(Stored data)

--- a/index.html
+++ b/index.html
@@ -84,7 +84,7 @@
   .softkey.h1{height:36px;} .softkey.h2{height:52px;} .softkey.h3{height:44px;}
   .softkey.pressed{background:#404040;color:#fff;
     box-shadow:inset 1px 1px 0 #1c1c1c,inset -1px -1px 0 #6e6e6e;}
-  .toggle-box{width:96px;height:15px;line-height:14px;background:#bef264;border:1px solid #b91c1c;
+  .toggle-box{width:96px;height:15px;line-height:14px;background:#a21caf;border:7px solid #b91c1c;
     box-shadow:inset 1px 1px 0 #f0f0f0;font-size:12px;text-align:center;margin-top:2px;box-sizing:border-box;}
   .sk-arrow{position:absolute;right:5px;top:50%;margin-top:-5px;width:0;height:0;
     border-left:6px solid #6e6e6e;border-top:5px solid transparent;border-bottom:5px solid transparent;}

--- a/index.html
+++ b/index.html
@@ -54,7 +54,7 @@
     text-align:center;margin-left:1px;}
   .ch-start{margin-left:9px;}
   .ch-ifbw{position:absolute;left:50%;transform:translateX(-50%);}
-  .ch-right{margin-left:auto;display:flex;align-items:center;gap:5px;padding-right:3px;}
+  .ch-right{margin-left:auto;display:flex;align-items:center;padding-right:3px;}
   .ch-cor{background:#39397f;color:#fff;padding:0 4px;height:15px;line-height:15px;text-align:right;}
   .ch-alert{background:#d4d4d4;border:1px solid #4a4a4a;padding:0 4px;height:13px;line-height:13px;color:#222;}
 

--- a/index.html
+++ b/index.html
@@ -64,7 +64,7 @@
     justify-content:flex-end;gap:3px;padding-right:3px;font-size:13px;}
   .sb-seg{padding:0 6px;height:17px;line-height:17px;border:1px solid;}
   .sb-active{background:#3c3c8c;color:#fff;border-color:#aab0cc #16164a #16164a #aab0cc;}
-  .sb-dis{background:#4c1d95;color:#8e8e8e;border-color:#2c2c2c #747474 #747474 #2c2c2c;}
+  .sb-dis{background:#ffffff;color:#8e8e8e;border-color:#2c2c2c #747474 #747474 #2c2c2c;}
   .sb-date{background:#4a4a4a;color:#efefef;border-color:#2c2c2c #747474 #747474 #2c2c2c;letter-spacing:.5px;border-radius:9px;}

(End Stored data)

- _What you should do_
Word for word, set down the complete listing once more.

- _Solution to this exercise_
--- a/index.html
+++ b/index.html
@@ -84,7 +84,7 @@
   .softkey.h1{height:36px;} .softkey.h2{height:52px;} .softkey.h3{height:44px;}
   .softkey.pressed{background:#404040;color:#fff;
     box-shadow:inset 1px 1px 0 #1c1c1c,inset -1px -1px 0 #6e6e6e;}
-  .toggle-box{width:96px;height:15px;line-height:14px;background:#bef264;border:1px solid #b91c1c;
+  .toggle-box{width:96px;height:15px;line-height:14px;background:#a21caf;border:7px solid #b91c1c;
     box-shadow:inset 1px 1px 0 #f0f0f0;font-size:12px;text-align:center;margin-top:2px;box-sizing:border-box;}
   .sk-arrow{position:absolute;right:5px;top:50%;margin-top:-5px;width:0;height:0;
     border-left:6px solid #6e6e6e;border-top:5px solid transparent;border-bottom:5px solid transparent;}

--- a/index.html
+++ b/index.html
@@ -54,7 +54,7 @@
     text-align:center;margin-left:1px;}
   .ch-start{margin-left:9px;}
   .ch-ifbw{position:absolute;left:50%;transform:translateX(-50%);}
-  .ch-right{margin-left:auto;display:flex;align-items:center;gap:5px;padding-right:3px;}
+  .ch-right{margin-left:auto;display:flex;align-items:center;padding-right:3px;}
   .ch-cor{background:#39397f;color:#fff;padding:0 4px;height:15px;line-height:15px;text-align:right;}
   .ch-alert{background:#d4d4d4;border:1px solid #4a4a4a;padding:0 4px;height:13px;line-height:13px;color:#222;}
 

--- a/index.html
+++ b/index.html
@@ -64,7 +64,7 @@
     justify-content:flex-end;gap:3px;padding-right:3px;font-size:13px;}
   .sb-seg{padding:0 6px;height:17px;line-height:17px;border:1px solid;}
   .sb-active{background:#3c3c8c;color:#fff;border-color:#aab0cc #16164a #16164a #aab0cc;}
-  .sb-dis{background:#4c1d95;color:#8e8e8e;border-color:#2c2c2c #747474 #747474 #2c2c2c;}
+  .sb-dis{background:#ffffff;color:#8e8e8e;border-color:#2c2c2c #747474 #747474 #2c2c2c;}
   .sb-date{background:#4a4a4a;color:#efefef;border-color:#2c2c2c #747474 #747474 #2c2c2c;letter-spacing:.5px;border-radius:9px;}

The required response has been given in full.